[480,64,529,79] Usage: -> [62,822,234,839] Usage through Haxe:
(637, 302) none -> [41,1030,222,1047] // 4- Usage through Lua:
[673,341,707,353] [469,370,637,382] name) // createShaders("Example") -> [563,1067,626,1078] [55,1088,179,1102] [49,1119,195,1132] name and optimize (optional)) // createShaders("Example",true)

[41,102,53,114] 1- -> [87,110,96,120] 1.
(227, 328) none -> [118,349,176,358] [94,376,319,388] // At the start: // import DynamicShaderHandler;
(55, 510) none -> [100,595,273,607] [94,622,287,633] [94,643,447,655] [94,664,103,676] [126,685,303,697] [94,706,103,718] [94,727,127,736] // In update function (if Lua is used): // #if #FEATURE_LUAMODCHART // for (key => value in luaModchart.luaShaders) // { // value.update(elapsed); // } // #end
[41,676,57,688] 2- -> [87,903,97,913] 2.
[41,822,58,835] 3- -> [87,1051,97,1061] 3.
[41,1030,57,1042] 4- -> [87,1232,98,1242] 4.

== == ==

_The problem_
Gather every line from the listing above in which "Usage" appears, and copy those lines.

_Output_
[480,64,529,79] Usage: -> [62,822,234,839] Usage through Haxe:
(637, 302) none -> [41,1030,222,1047] // 4- Usage through Lua:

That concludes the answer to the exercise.